Word for word, restate the lines of the listing from the one that holds "with challenge protocols" through the very last line, and nothing more.

========================================

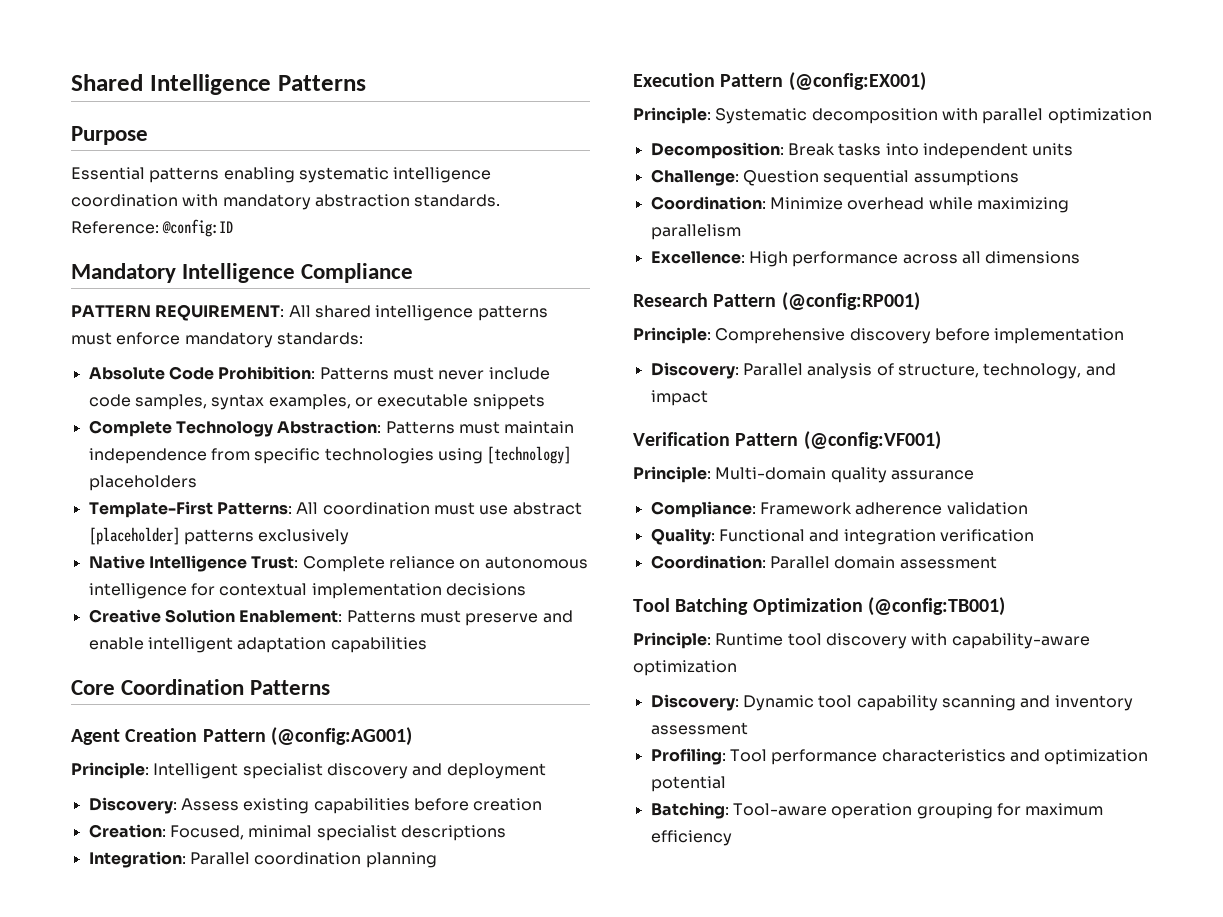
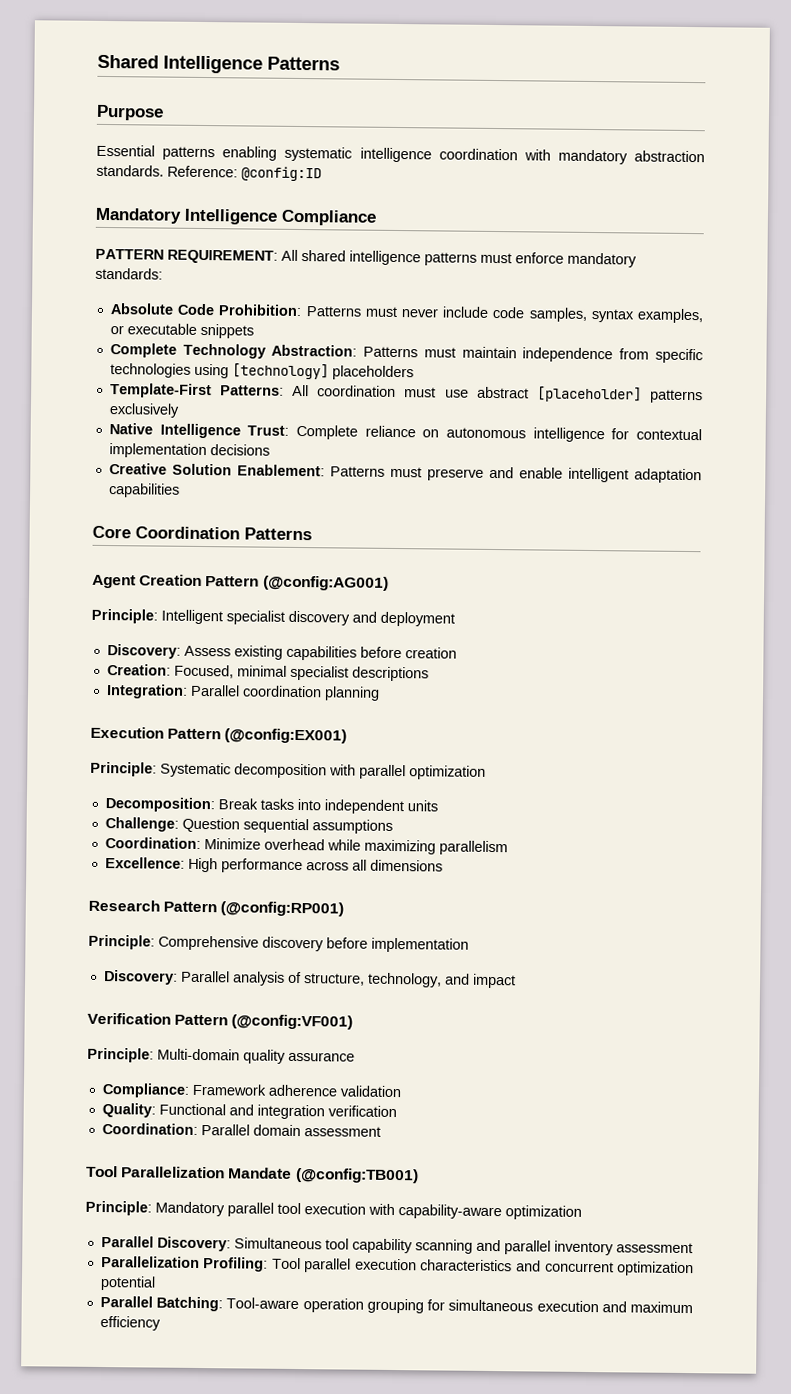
- Tool Batching Optimization (@config:TB001)
+ Tool Parallelization Mandate (@config:TB001)
- Principle: Runtime tool discovery with capability-aware optimization
+ Principle: Mandatory parallel tool execution with capability-aware optimization
- Discovery: Dynamic tool capability scanning and inventory assessment
+ Parallel Discovery: Simultaneous tool capability scanning and parallel inventory assessment
- Profiling: Tool performance characteristics and optimization potential
+ Parallelization Profiling: Tool parallel execution characteristics and concurrent optimization potential
- Batching: Tool-aware operation grouping for maximum efficiency
+ Parallel Batching: Tool-aware operation grouping for simultaneous execution and maximum efficiency

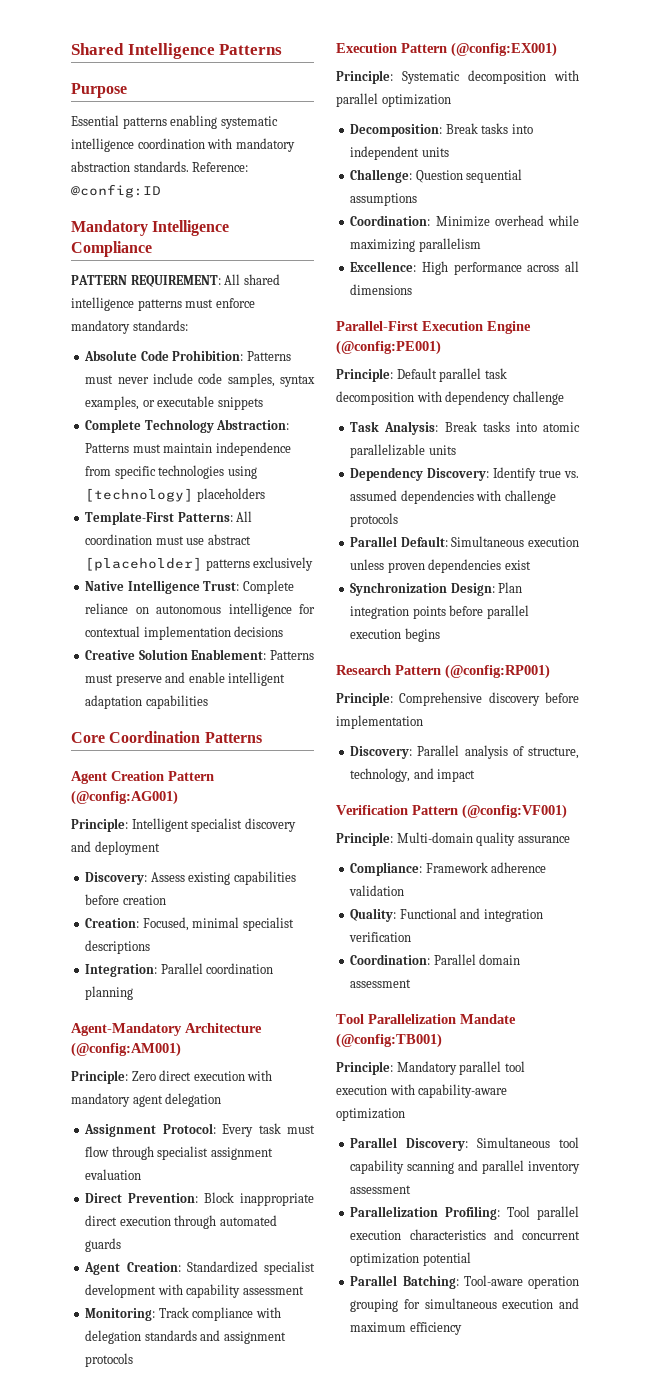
+ Agent-Mandatory Architecture (@config:AM001)
+ Principle: Zero direct execution with mandatory agent delegation
+ Assignment Protocol: Every task must flow through specialist assignment evaluation
+ Direct Prevention: Block inappropriate direct execution through automated guards
+ Agent Creation: Standardized specialist development with capability assessment
+ Monitoring: Track compliance with delegation standards and assignment protocols
+ Parallel-First Execution Engine (@config:PE001)
+ Principle: Default parallel task decomposition with dependency challenge
+ Task Analysis: Break tasks into atomic parallelizable units
+ Dependency Discovery: Identify true vs. assumed dependencies with challenge protocols
+ Parallel Default: Simultaneous execution unless proven dependencies exist
+ Synchronization Design: Plan integration points before parallel execution begins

========================================

• Your solution:
+ Dependency Discovery: Identify true vs. assumed dependencies with challenge protocols
+ Parallel Default: Simultaneous execution unless proven dependencies exist
+ Synchronization Design: Plan integration points before parallel execution begins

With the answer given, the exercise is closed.